Maybe such people are too stupid to own money anyway. and we shouldn’t be too upset when they let someone part them from it. No sympathy from me, anyway. The cons we should worry about are the ones we read about daily, where people have their identities stolen and are financially ruined. I take what precautions I can, as I expect you do too. I never throw any financial document away without shredding it, especially those pre-approved credit card applications, and those cheques the credit card companies send me every week, though I never make use of them. I never give out my social security number these days and when I pay bills online I always clear my cache straight afterwards, destroying any temporary files with a shredding program. Maybe that’s a bit paranoid, but so far it seems to have worked.
So I am wondering how many cons I have fallen victim to in my life. The best ones, of course, are where the victim doesn’t know he has been conned, so maybe there are more than I realise, but I can’t think of any right now. Not serious ones anyway. I remember being approached in the street in Bangkok by a man who told me that he was security guard at my hotel and that he recognized me. He went on to say that because I was a guest at “his” hotel he could organize for me very special low rates for anything I wanted, and he went on to give me a long list of choices: pretty girls, young boys, foreign currency, cocaine, dope, jewellery, watches, rented motorbikes. All I had to do was say what I would like, give him a good faith deposit in any currency I happened to have in my wallet, and he would meet me later with the person or object of my desire. I then asked him to tell me what hotel I was staying at, and when he couldn’t name it I smiled and walked off. Thai supposedly has no swear words in it, but he did seem able to express himself most effectively!

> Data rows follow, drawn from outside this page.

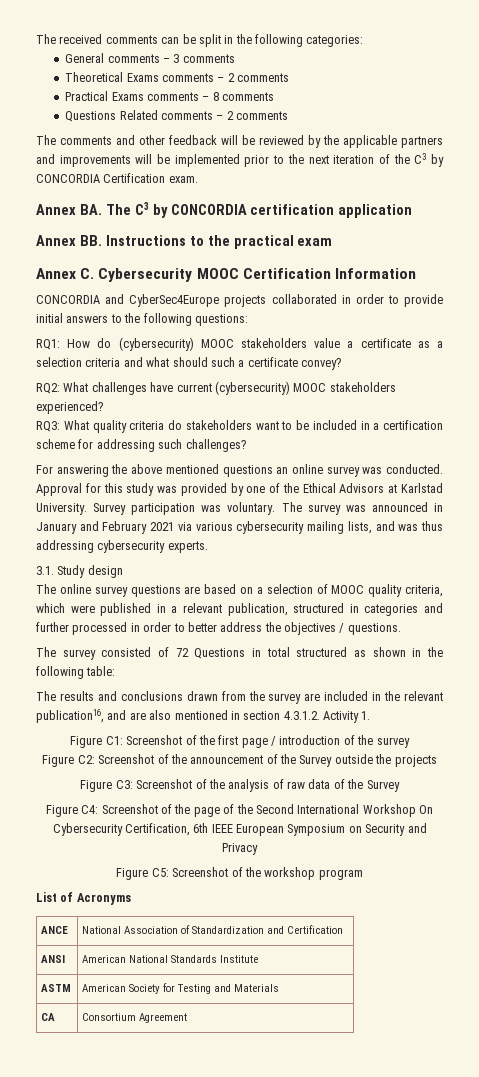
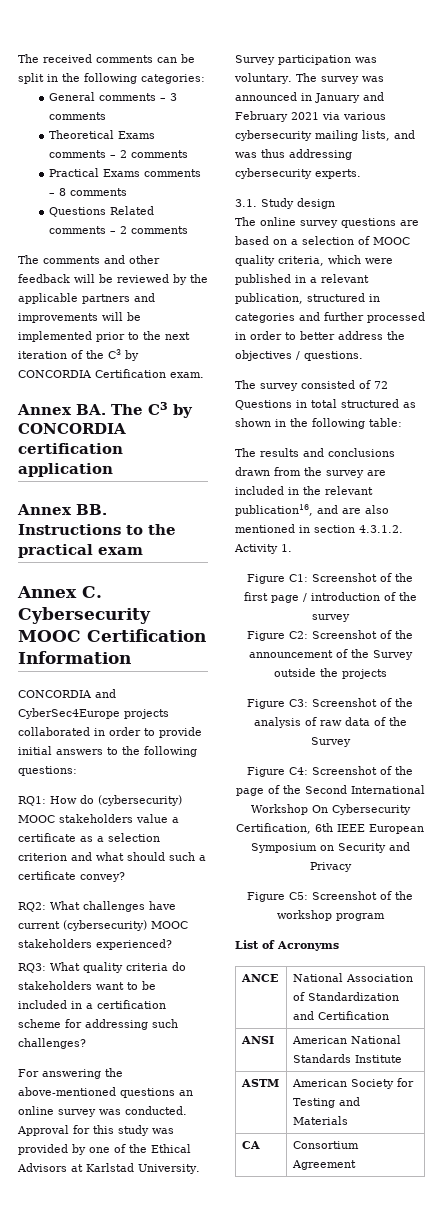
- RQ1: How do (cybersecurity) MOOC stakeholders value a certificate as a selection criteria and what should such a certificate convey?
+ RQ1: How do (cybersecurity) MOOC stakeholders value a certificate as a selection criterion and what should such a certificate convey?
- For answering the above mentioned questions an online survey was conducted.
+ For answering the above-mentioned questions an online survey was conducted.

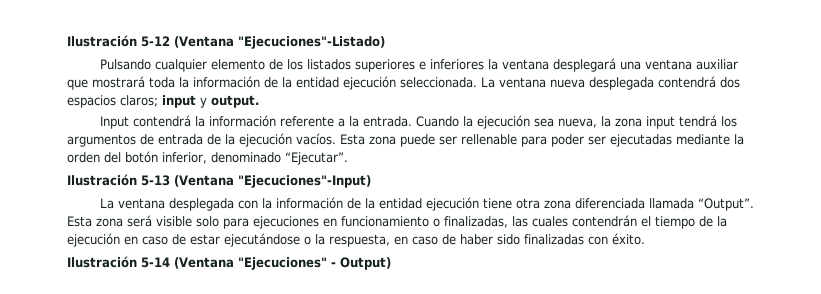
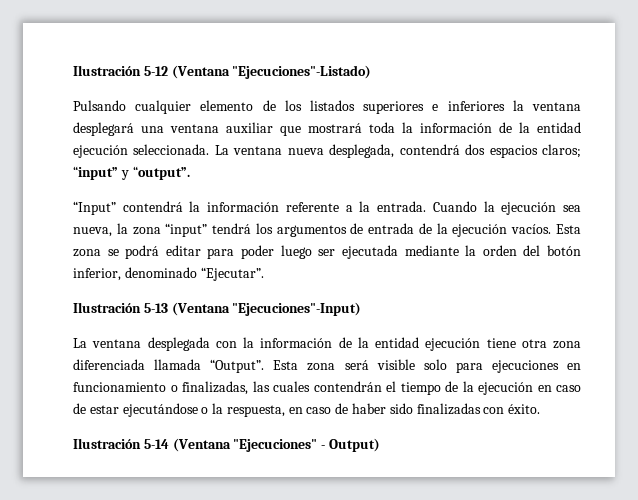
- La ventana nueva desplegada contendrá dos espacios claros; input y output.
- Input contendrá la información referente a la entrada.
+ La ventana nueva desplegada, contendrá dos espacios claros; “input” y “output”.
+ “Input” contendrá la información referente a la entrada.
- Cuando la ejecución sea nueva, la zona input tendrá los argumentos de entrada de la ejecución vacíos.
+ Cuando la ejecución sea nueva, la zona “input” tendrá los argumentos de entrada de la ejecución vacíos.
- Esta zona puede ser rellenable para poder ser ejecutadas mediante la orden del botón inferior, denominado “Ejecutar”.
+ Esta zona se podrá editar para poder luego ser ejecutada mediante la orden del botón inferior, denominado “Ejecutar”.

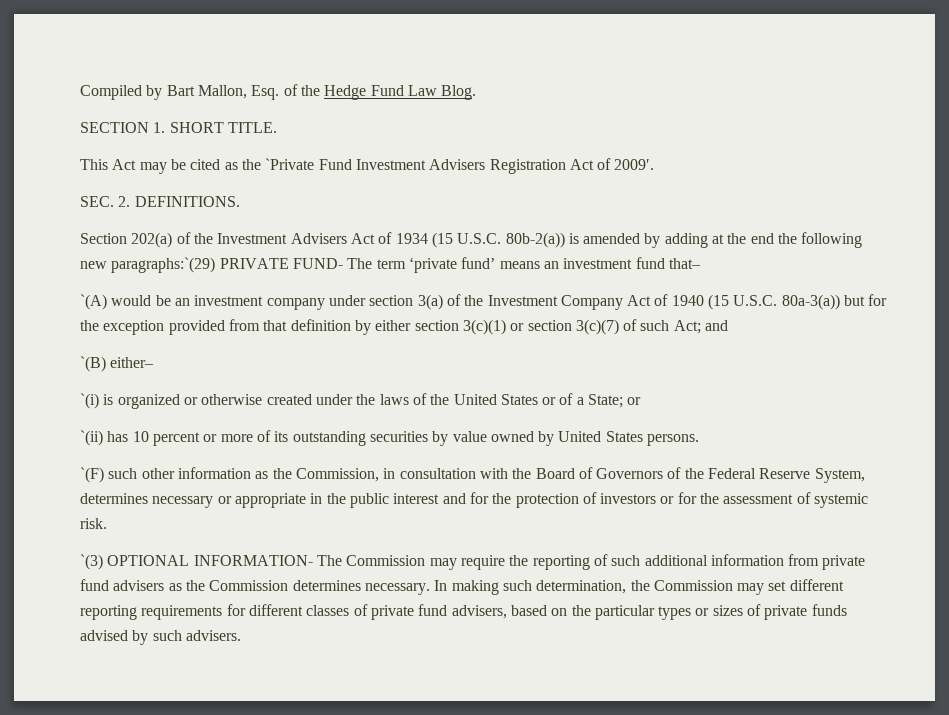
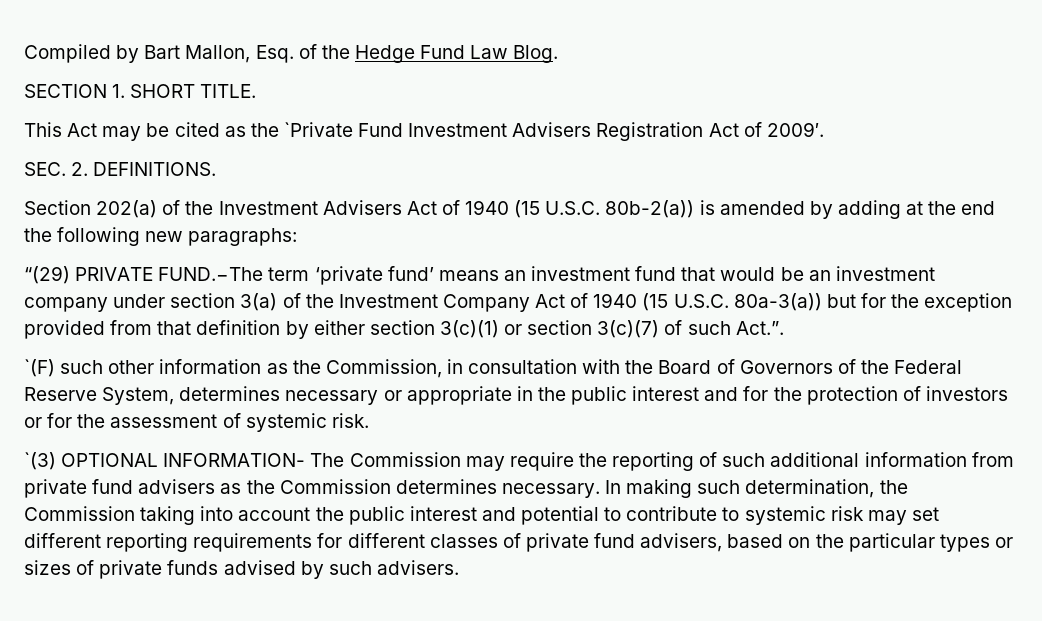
- Section 202(a) of the Investment Advisers Act of 1934 (15 U.S.C. 80b-2(a)) is amended by adding at the end the following new paragraphs:`(29) PRIVATE FUND- The term ‘private fund’ means an investment fund that–
- `(A) would be an investment company under section 3(a) of the Investment Company Act of 1940 (15 U.S.C. 80a-3(a)) but for the exception provided from that definition by either section 3(c)(1) or section 3(c)(7) of such Act; and
- `(B) either–
- `(i) is organized or otherwise created under the laws of the United States or of a State; or
- `(ii) has 10 percent or more of its outstanding securities by value owned by United States persons.
+ Section 202(a) of the Investment Advisers Act of 1940 (15 U.S.C. 80b-2(a)) is amended by adding at the end the following new paragraphs:
+ “(29) PRIVATE FUND.−The term ‘private fund’ means an investment fund that would be an investment company under section 3(a) of the Investment Company Act of 1940 (15 U.S.C. 80a-3(a)) but for the exception provided from that definition by either section 3(c)(1) or section 3(c)(7) of such Act.”.
- In making such determination, the Commission may set different reporting requirements for different classes of private fund advisers, based on the particular types or sizes of private funds advised by such advisers.
+ In making such determination, the Commission taking into account the public interest and potential to contribute to systemic risk may set different reporting requirements for different classes of private fund advisers, based on the particular types or sizes of private funds advised by such advisers.

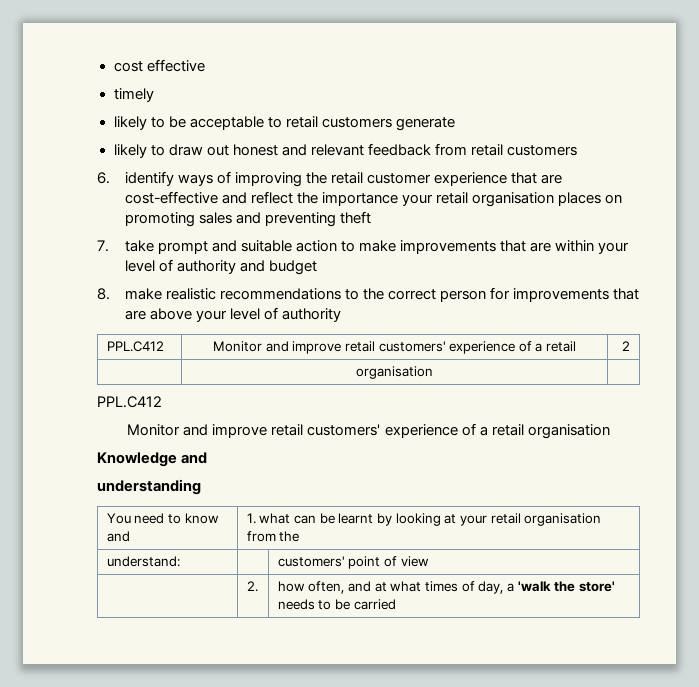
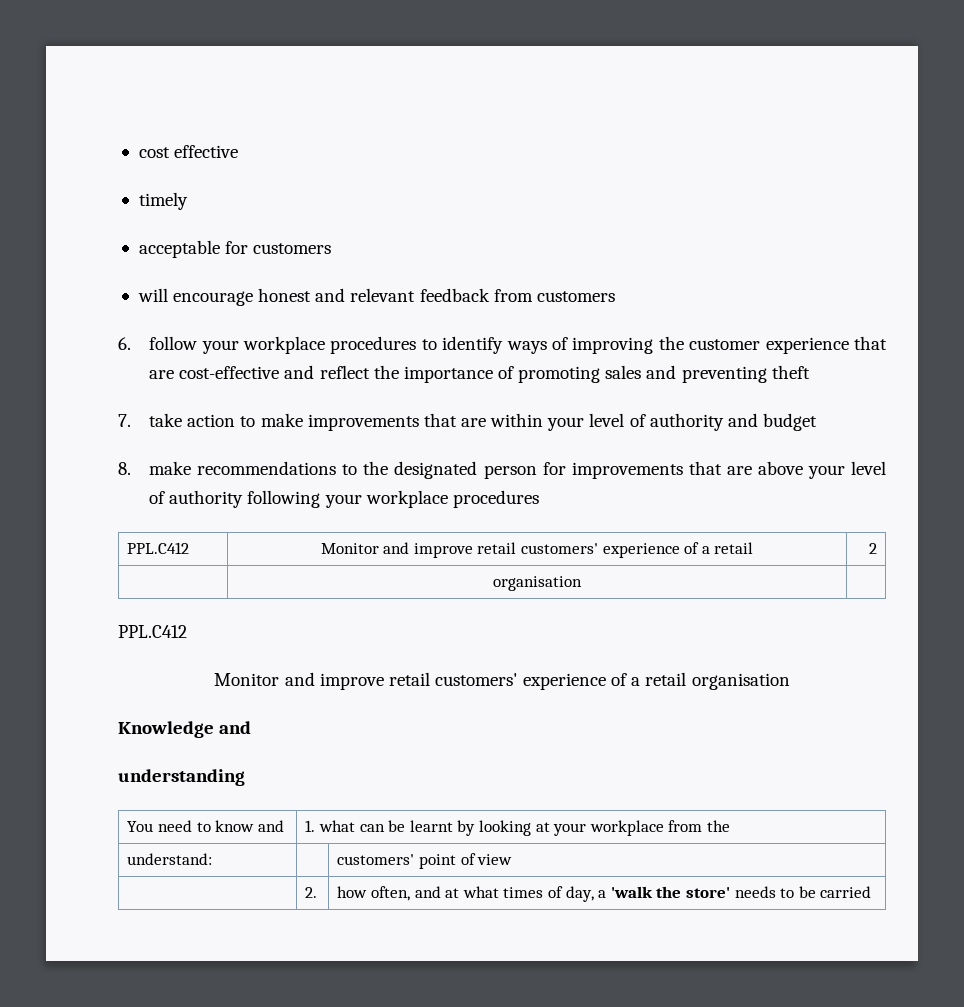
- likely to be acceptable to retail customers generate
- likely to draw out honest and relevant feedback from retail customers
+ acceptable for customers
+ will encourage honest and relevant feedback from customers
- 6. identify ways of improving the retail customer experience that are cost-effective and reflect the importance your retail organisation places on promoting sales and preventing theft
+ 6. follow your workplace procedures to identify ways of improving the customer experience that are cost-effective and reflect the importance of promoting sales and preventing theft
- 7. take prompt and suitable action to make improvements that are within your level of authority and budget
+ 7. take action to make improvements that are within your level of authority and budget
- 8. make realistic recommendations to the correct person for improvements that are above your level of authority
+ 8. make recommendations to the designated person for improvements that are above your level of authority following your workplace procedures
- You need to know and | 1. what can be learnt by looking at your retail organisation from the
+ You need to know and | 1. what can be learnt by looking at your workplace from the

Of course, con artists and hoaxers are around us all the time, and for your consideration I offer you two sites, here and here, which list many cons, hoaxes and urban legends for your entertainment and edification.
Sometimes it’s hard not to feel at least a frisson of admiration for the con man and the practical joker, such as the man who “sold” the Eiffel Tower for scrap metal to a group of tourists, or the pranksters who masqueraded as an Indian maharajah and his entourage and inspected the British naval fleet at anchor sometime in the twenties. And people still talk about the BBC’s wonderful April Fool’s Day TV broadcast back in 1957, all about the bumper spaghetti harvest in Italy and Switzerland, with film of farm workers plucking the fully grown noodles off the trees in the alpine spaghetti orchards.
One con I heard of only recently -- and because of its simplicity I have nothing but admiration for it -- took place in the USA shortly before the Second World War. In fact, I’m not even sure it was illegal. A man placed an ad in a local newspaper that said simply “Hurry, hurry! This is your last chance to send in one dollar.” and it gave P.O. Box address. People being what they are, he received a very handsome crop of greenbacks. You have to admire that!